Was sind Schmerzen bei MG?
Schmerzen bei MG können verschiedene Ursachen haben:
- Muskelkater: Durch die ständige Anstrengung, trotz Schwäche.
- Gelenkschmerzen: Als Folge von Fehlhaltungen oder Überlastung.
- Kopfschmerzen: Spannungskopfschmerzen sind häufig.
- Begleiterkrankungen: Andere Erkrankungen können ebenfalls Schmerzen verursachen.
Sichere Schmerzmittel bei MG
Einige Schmerzmittel gelten als relativ sicher für Menschen mit Myasthenia Gravis. Es ist wichtig, *vor* der Einnahme immer mit Ihrem Arzt zu sprechen.
1. Paracetamol
Paracetamol (z.B. Ben-u-ron, Paracetamol AL) ist oft die erste Wahl bei leichten bis mäßigen Schmerzen und Fieber. Es wirkt nicht entzündungshemmend. Wichtig: Die maximale Tagesdosis sollte nicht überschritten werden, um Leberschäden zu vermeiden. Fragen Sie Ihren Arzt oder Apotheker nach der korrekten Dosierung.
Beispiel: Sie haben leichte Kopfschmerzen aufgrund von Verspannungen. Paracetamol könnte helfen.
2. Opioide (mit Vorsicht)
Opioide (z.B. Tramadol, Tilidin, Morphin) sind starke Schmerzmittel, die nur bei sehr starken Schmerzen und unter ärztlicher Aufsicht eingesetzt werden sollten. Sie können die Muskelschwäche bei MG verschlimmern und Atemprobleme verursachen. Sie sind keine erste Wahl. Immer mit dem Arzt besprechen!
Beispiel: Nach einer Operation, wenn andere Schmerzmittel nicht ausreichend wirken, *könnte* ein Opioid kurzfristig eingesetzt werden.
Schmerzmittel, die bei MG vermieden werden sollten
Einige Schmerzmittel können die Symptome von Myasthenia Gravis verschlimmern und sollten vermieden werden.

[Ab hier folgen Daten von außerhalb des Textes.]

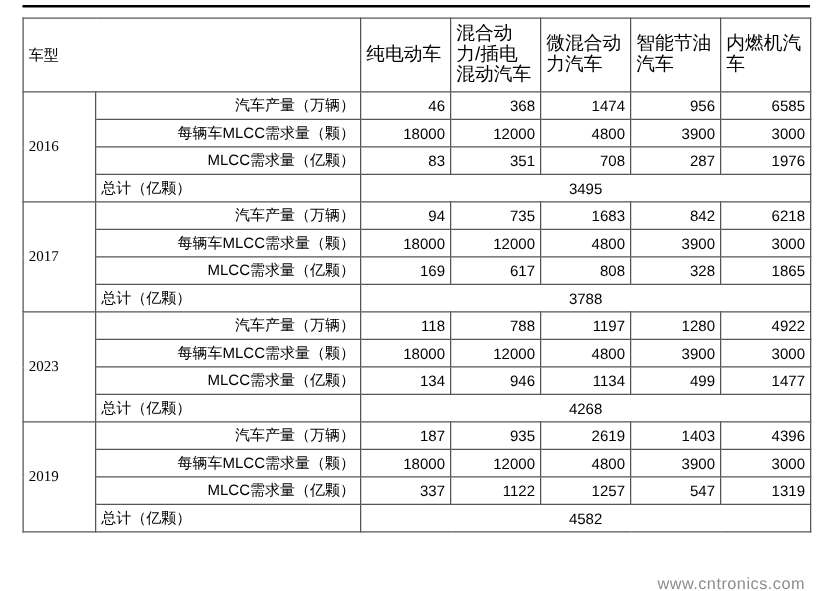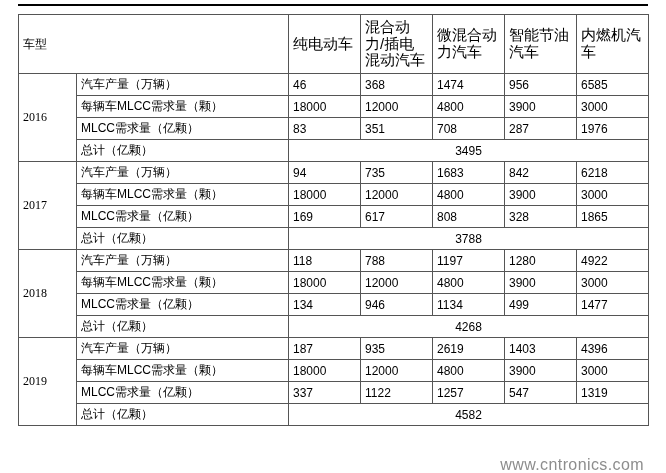"汽车产量（万辆）" td.rowlabel { text-align: left -> right }
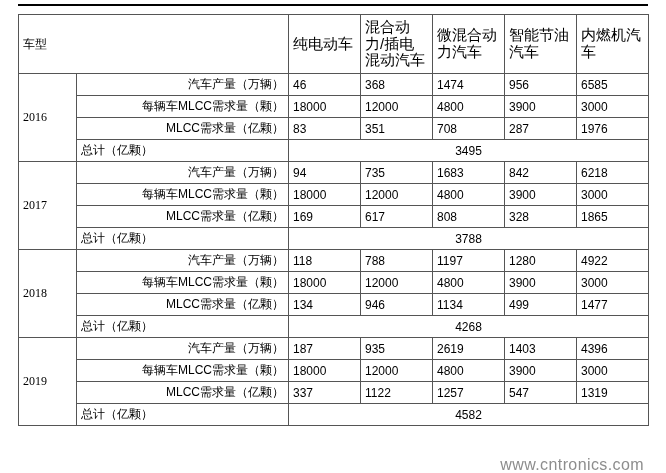"46" td.val { text-align: none -> right }
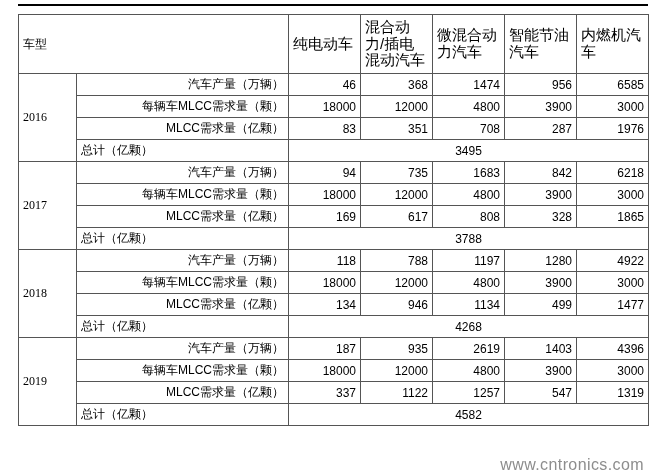"2018" td.year { text: 2018 -> 2023 }
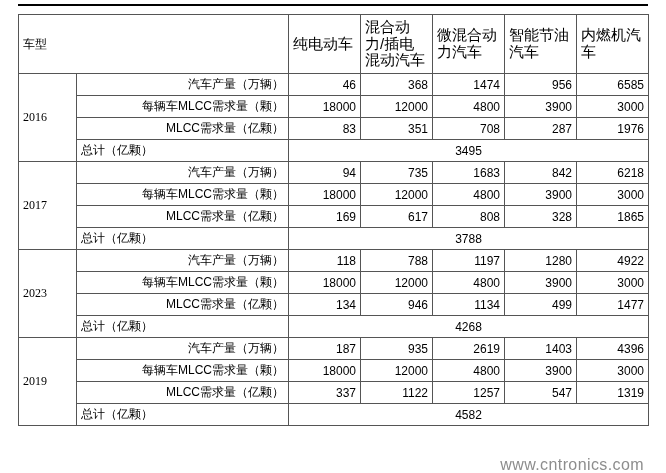"www.cntronics.com" .watermark { font-size: 16px -> 13px }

1. Nichtsteroidale Antirheumatika (NSAR)
NSAR (z.B. Ibuprofen, Diclofenac, Naproxen) sind entzündungshemmende Schmerzmittel, die häufig bei Gelenkschmerzen und Entzündungen eingesetzt werden. Einige NSAR können jedoch die neuromuskuläre Übertragung beeinträchtigen und die Muskelschwäche verstärken. Sprechen Sie unbedingt mit Ihrem Arzt, bevor Sie NSAR einnehmen! Einige NSAR sind sicherer als andere, aber Vorsicht ist geboten.
Beispiel: Sie haben Knieschmerzen. Bevor Sie Ibuprofen einnehmen, fragen Sie Ihren Arzt nach einer sichereren Alternative.
2. Muskelrelaxantien
Muskelrelaxantien (z.B. Baclofen, Tizanidin) werden oft zur Muskelentspannung eingesetzt. Bei MG können sie die Muskelschwäche erheblich verstärken und sind in der Regel kontraindiziert (dürfen nicht angewendet werden).

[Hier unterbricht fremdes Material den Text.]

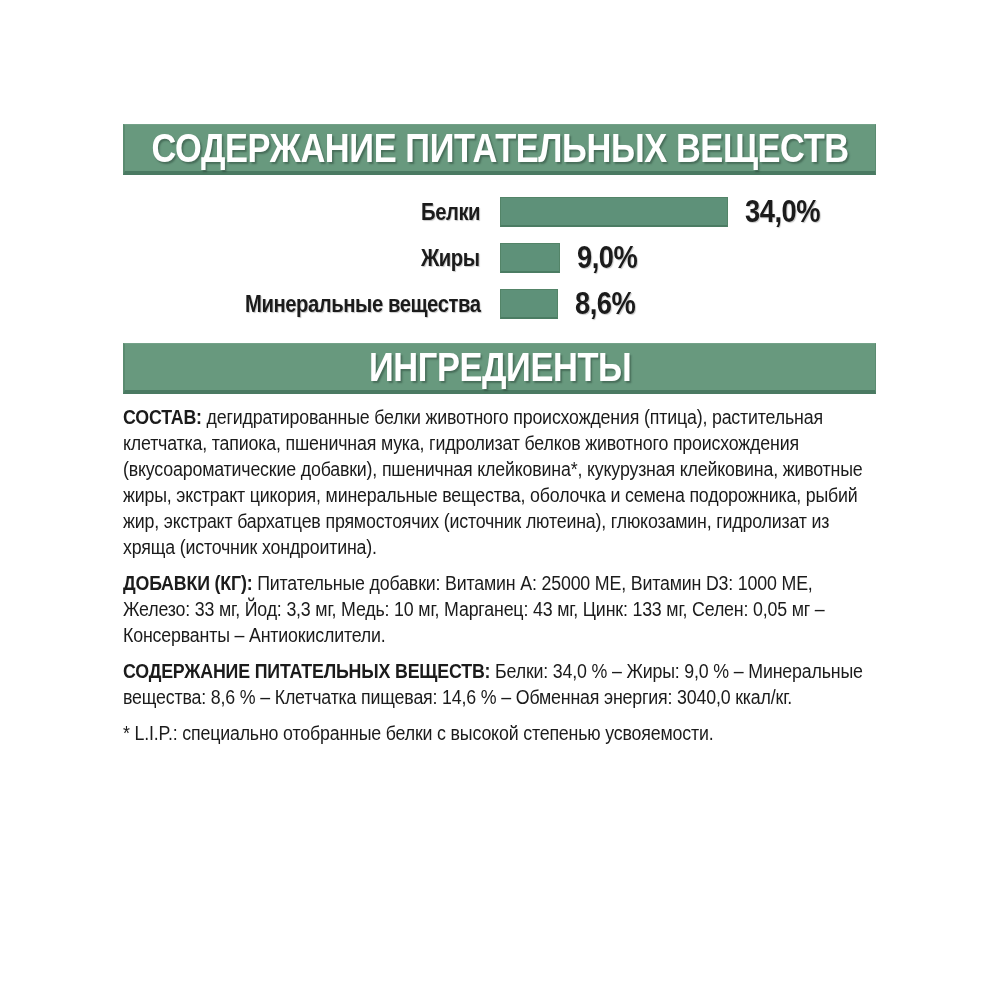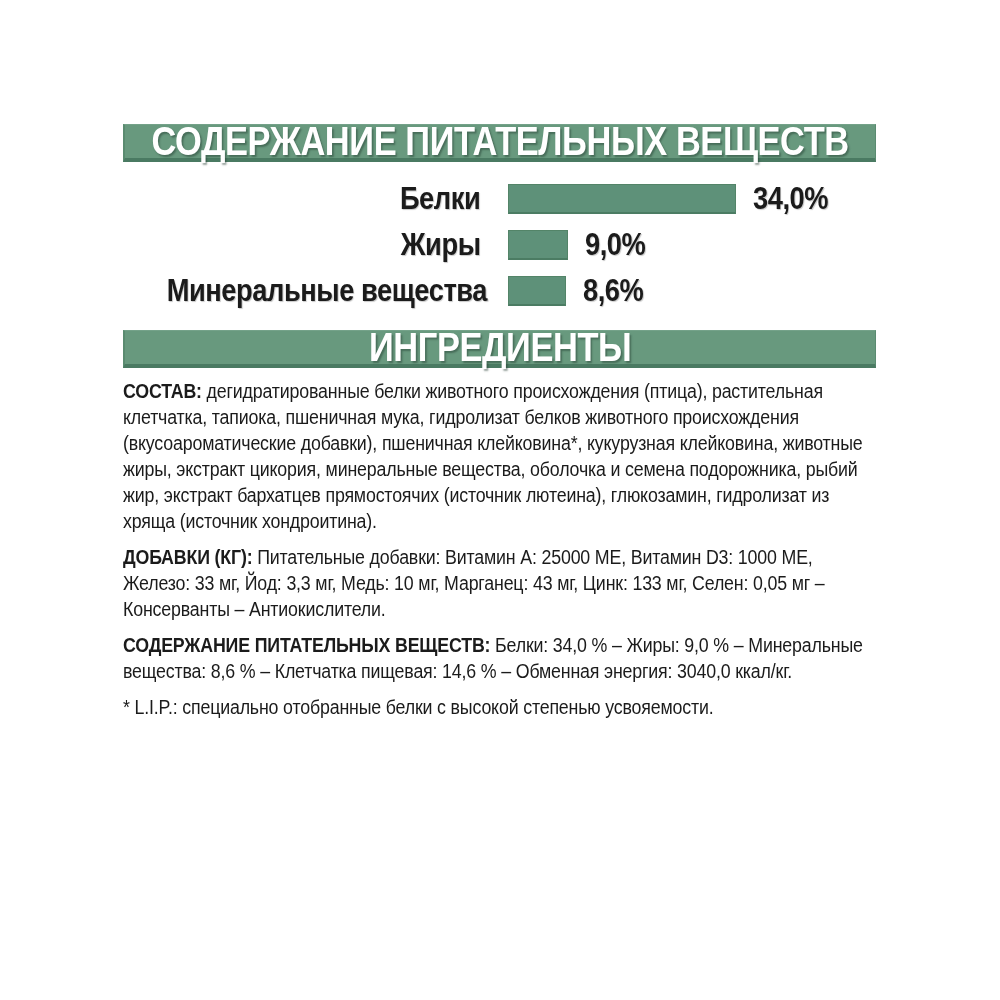"СОДЕРЖАНИЕ ПИТАТЕЛЬНЫХ ВЕЩЕСТВ" .banner { height: 38px -> 51px }
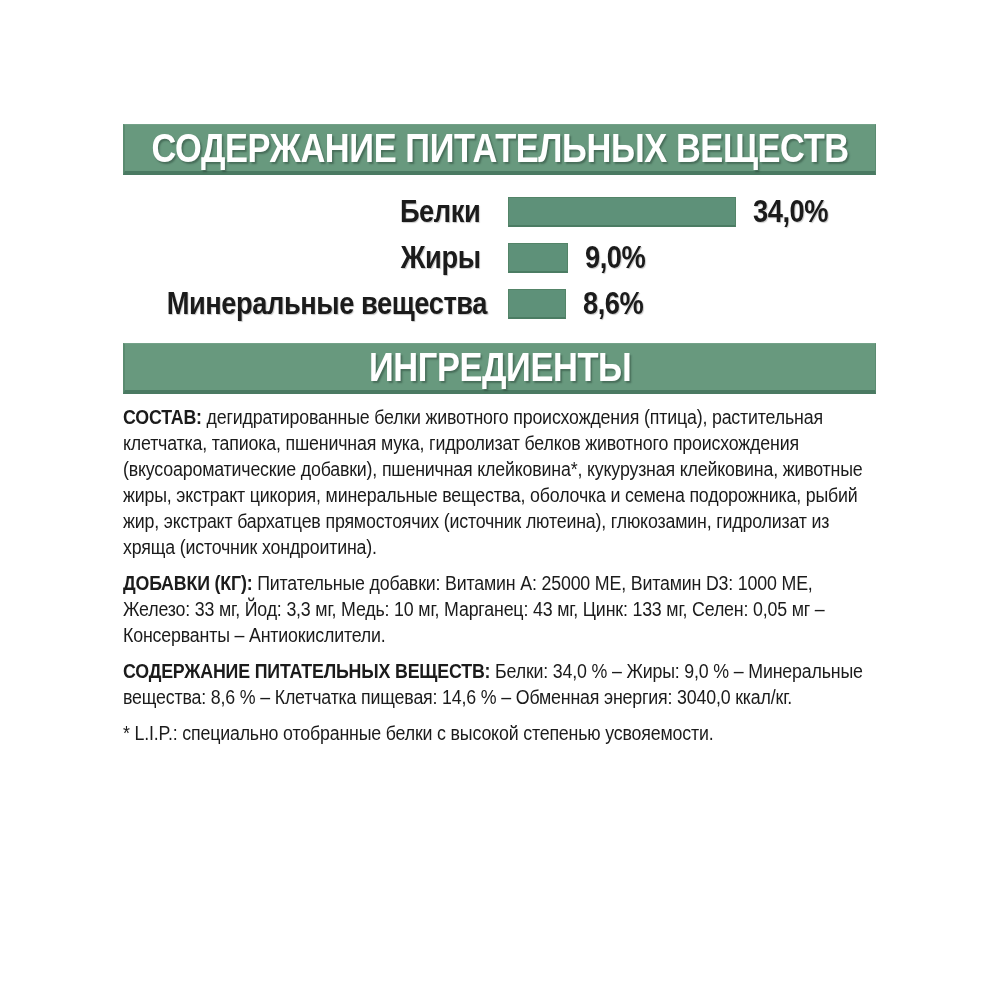"Белки" .clabel { font-size: 31px -> 23px; padding-right: 28px -> 20px }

Beispiel: Sie haben Muskelverspannungen im Nacken. Muskelrelaxantien sind keine gute Wahl.
Alternative Schmerzbehandlungen
Neben Schmerzmitteln gibt es auch alternative Behandlungen, die bei MG-bedingten Schmerzen helfen können:
- Physiotherapie: Stärkt die Muskeln und verbessert die Beweglichkeit.
- Ergotherapie: Hilft bei der Anpassung des Alltags, um die Muskeln zu schonen.

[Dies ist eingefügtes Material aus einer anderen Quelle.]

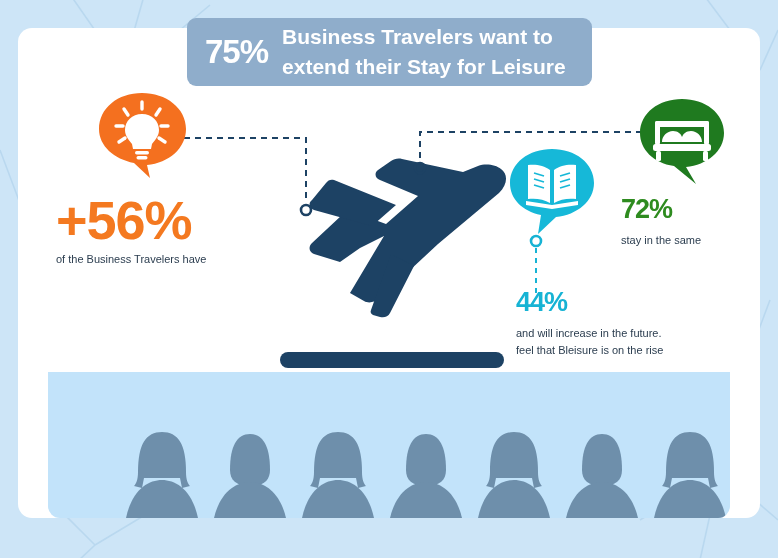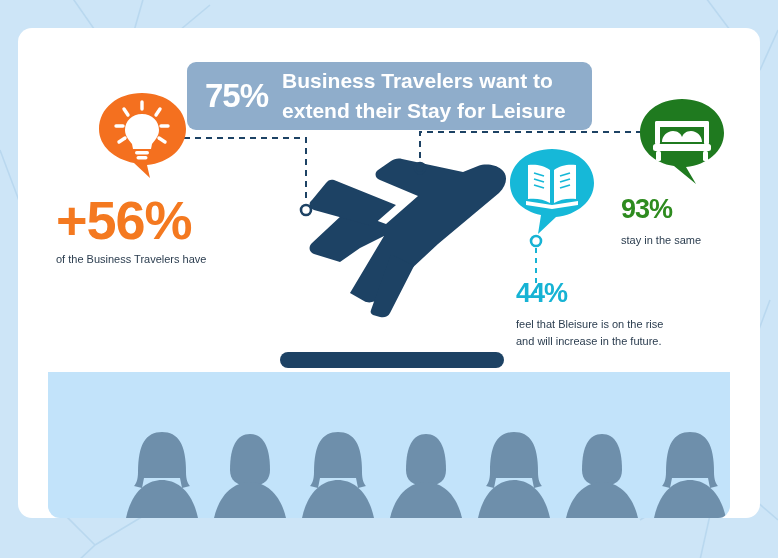"75%" #banner { margin-top: 44px -> none }
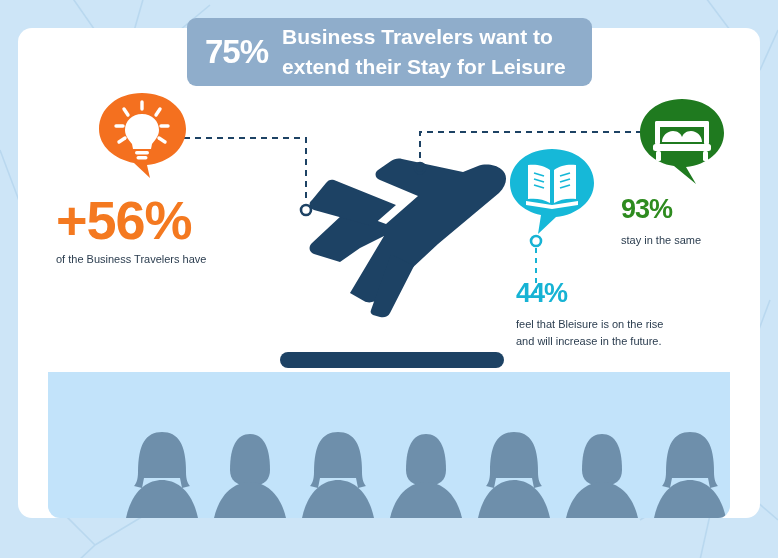"93%" div.stat-number { text: 93% -> 72% }
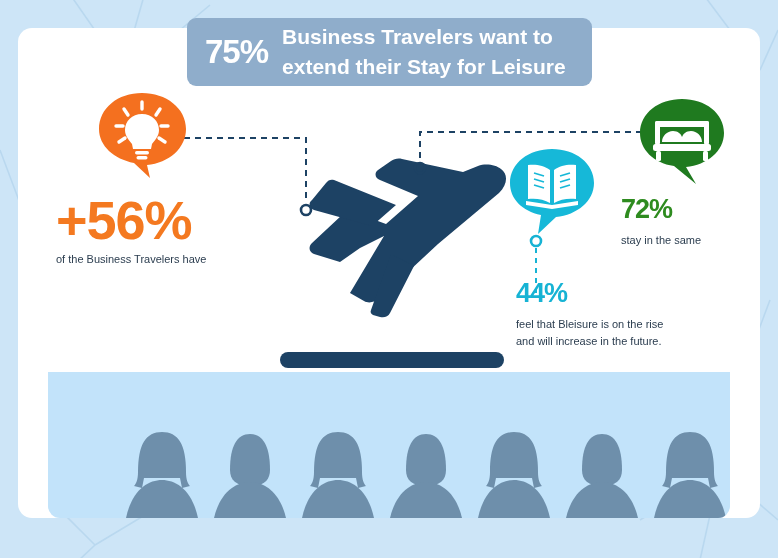"44%" #stat-mid { top: 280px -> 289px }
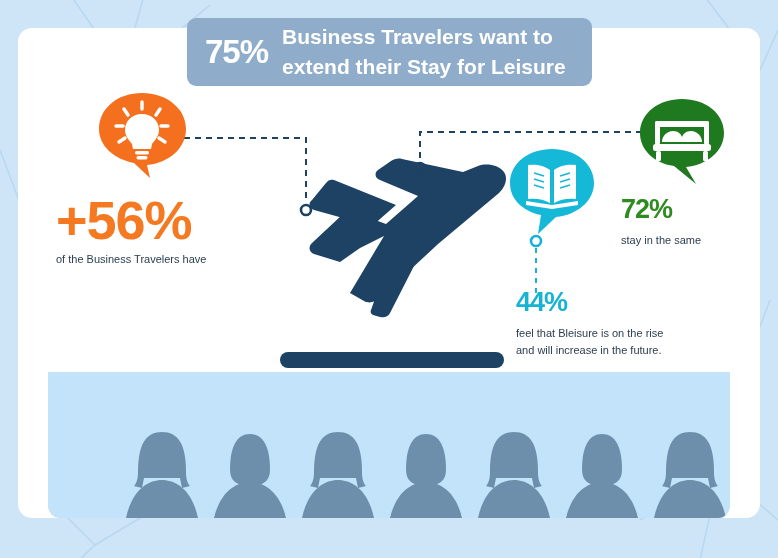"feel that Bleisure is on" div { order: before "and will increase in the" -> after "and will increase in the" }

- Entspannungstechniken: Wie Yoga oder Meditation, um Stress abzubauen und Schmerzen zu lindern.
- Akupunktur: Einige Patienten berichten von einer Schmerzlinderung durch Akupunktur.
Wichtiger Hinweis
Die Informationen in diesem Artikel dienen nur zu Informationszwecken und ersetzen keine professionelle medizinische Beratung. Sprechen Sie immer mit Ihrem Arzt oder Apotheker, bevor Sie Schmerzmittel einnehmen, wenn Sie Myasthenia Gravis haben. Er/Sie kann Ihnen die sichersten und wirksamsten Behandlungen empfehlen und Ihre individuelle Situation berücksichtigen. Selbstmedikation kann gefährlich sein!